• Description of the task: Find the string "justify" in the listing below and return each line it appears in.

• Recorded data:
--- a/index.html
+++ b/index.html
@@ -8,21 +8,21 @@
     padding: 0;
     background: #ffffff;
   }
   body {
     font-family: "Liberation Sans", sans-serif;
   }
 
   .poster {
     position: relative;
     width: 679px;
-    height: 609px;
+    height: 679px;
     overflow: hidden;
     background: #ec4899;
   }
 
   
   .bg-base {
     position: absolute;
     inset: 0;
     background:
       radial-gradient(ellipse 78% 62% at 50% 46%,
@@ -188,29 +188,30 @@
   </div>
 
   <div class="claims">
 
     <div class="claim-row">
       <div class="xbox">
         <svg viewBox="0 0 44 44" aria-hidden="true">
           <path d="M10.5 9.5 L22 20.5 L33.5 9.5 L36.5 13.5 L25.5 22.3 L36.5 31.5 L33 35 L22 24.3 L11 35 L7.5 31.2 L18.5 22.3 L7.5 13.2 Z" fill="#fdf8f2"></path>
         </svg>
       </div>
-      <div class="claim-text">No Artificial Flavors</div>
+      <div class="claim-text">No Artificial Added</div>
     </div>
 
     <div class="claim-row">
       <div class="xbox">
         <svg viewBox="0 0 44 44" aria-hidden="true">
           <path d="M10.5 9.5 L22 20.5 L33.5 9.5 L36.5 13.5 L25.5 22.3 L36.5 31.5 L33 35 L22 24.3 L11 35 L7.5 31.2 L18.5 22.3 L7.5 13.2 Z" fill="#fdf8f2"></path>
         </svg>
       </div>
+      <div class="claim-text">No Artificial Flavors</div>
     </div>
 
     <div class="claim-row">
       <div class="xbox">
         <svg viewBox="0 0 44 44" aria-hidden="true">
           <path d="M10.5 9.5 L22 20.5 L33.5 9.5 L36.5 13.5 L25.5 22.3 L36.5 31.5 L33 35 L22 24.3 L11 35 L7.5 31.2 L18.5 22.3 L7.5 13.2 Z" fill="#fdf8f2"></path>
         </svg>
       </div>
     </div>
* * *
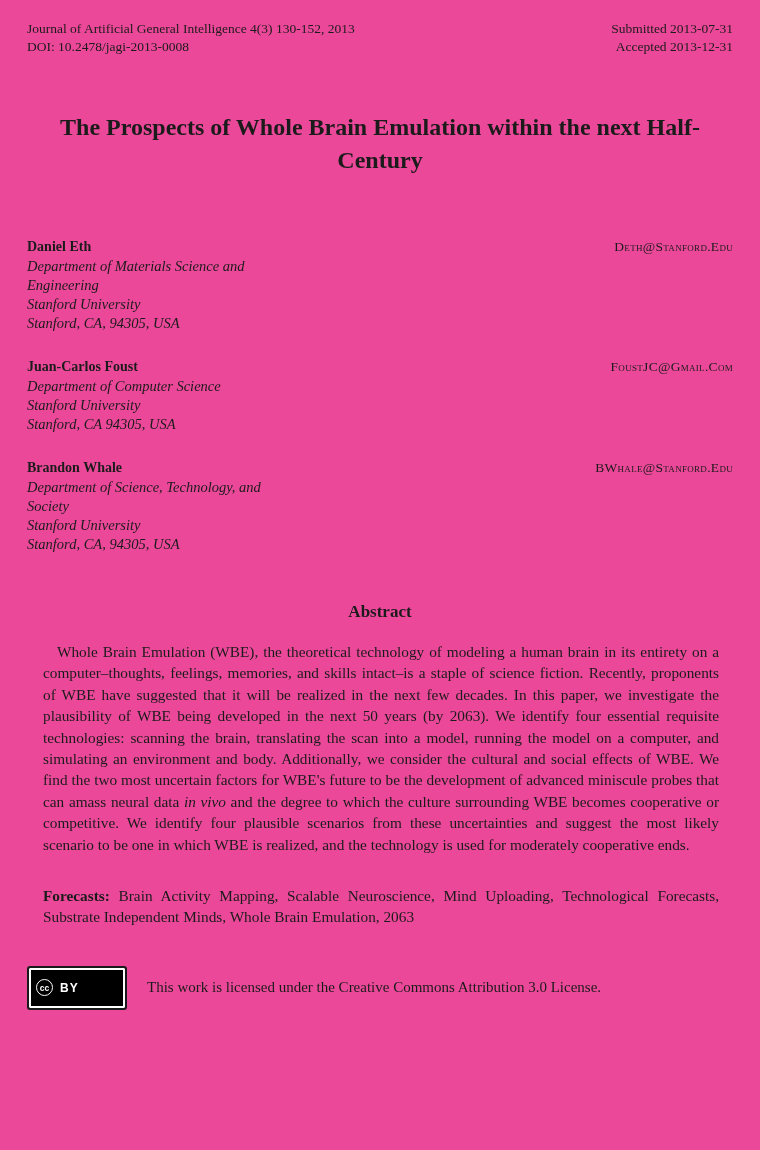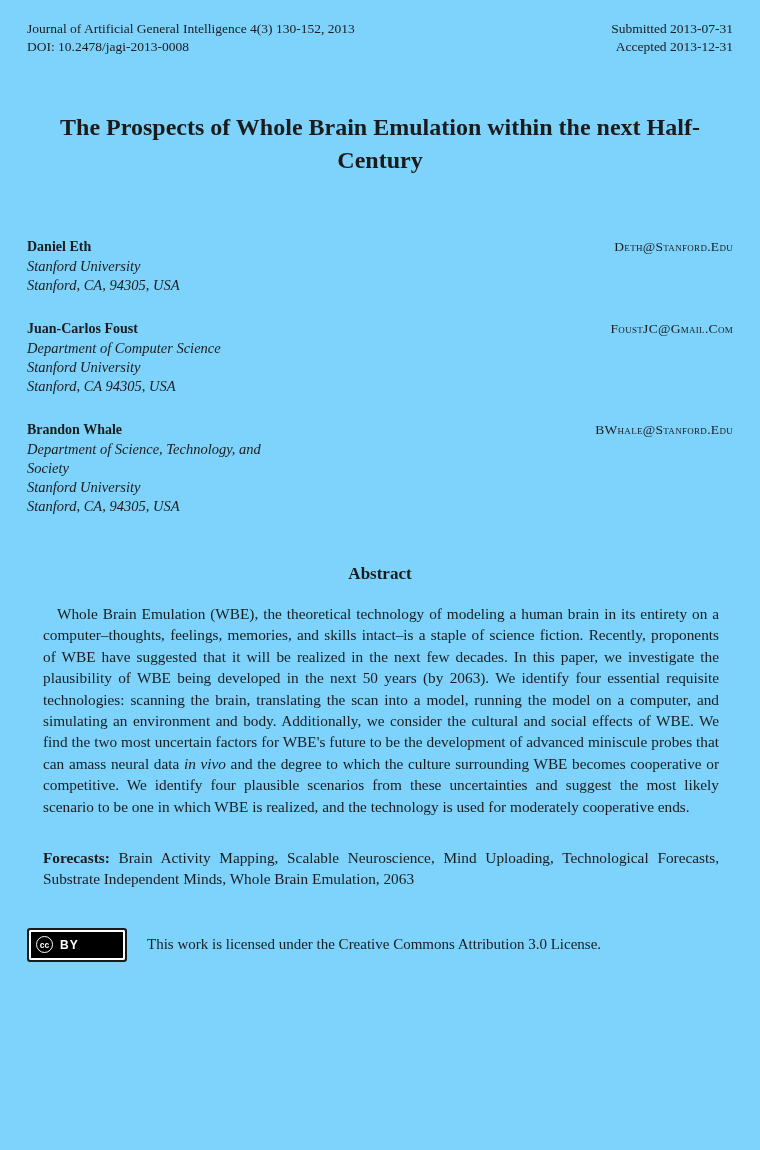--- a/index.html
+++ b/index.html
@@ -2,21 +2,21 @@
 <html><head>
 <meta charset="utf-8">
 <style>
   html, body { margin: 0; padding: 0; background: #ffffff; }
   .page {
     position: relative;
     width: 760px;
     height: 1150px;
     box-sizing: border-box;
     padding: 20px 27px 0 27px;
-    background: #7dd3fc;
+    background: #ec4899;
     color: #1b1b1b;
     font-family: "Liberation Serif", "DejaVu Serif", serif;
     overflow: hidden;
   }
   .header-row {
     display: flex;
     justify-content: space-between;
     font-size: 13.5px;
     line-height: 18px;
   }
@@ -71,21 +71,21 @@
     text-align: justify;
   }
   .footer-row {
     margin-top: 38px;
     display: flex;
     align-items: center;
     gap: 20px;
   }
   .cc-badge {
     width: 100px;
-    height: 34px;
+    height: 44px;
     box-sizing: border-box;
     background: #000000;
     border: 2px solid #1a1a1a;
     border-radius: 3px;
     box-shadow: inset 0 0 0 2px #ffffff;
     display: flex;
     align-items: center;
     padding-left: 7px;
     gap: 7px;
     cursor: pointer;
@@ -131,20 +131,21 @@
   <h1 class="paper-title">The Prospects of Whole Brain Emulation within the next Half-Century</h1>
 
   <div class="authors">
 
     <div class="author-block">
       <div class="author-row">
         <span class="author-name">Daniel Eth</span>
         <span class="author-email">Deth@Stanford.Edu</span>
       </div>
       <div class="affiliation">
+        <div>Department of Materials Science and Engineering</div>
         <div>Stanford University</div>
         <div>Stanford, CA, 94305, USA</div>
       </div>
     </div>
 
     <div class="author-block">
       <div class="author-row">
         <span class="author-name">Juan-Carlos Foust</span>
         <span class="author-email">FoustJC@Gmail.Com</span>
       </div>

• Solved exercise:
     justify-content: space-between;
     text-align: justify;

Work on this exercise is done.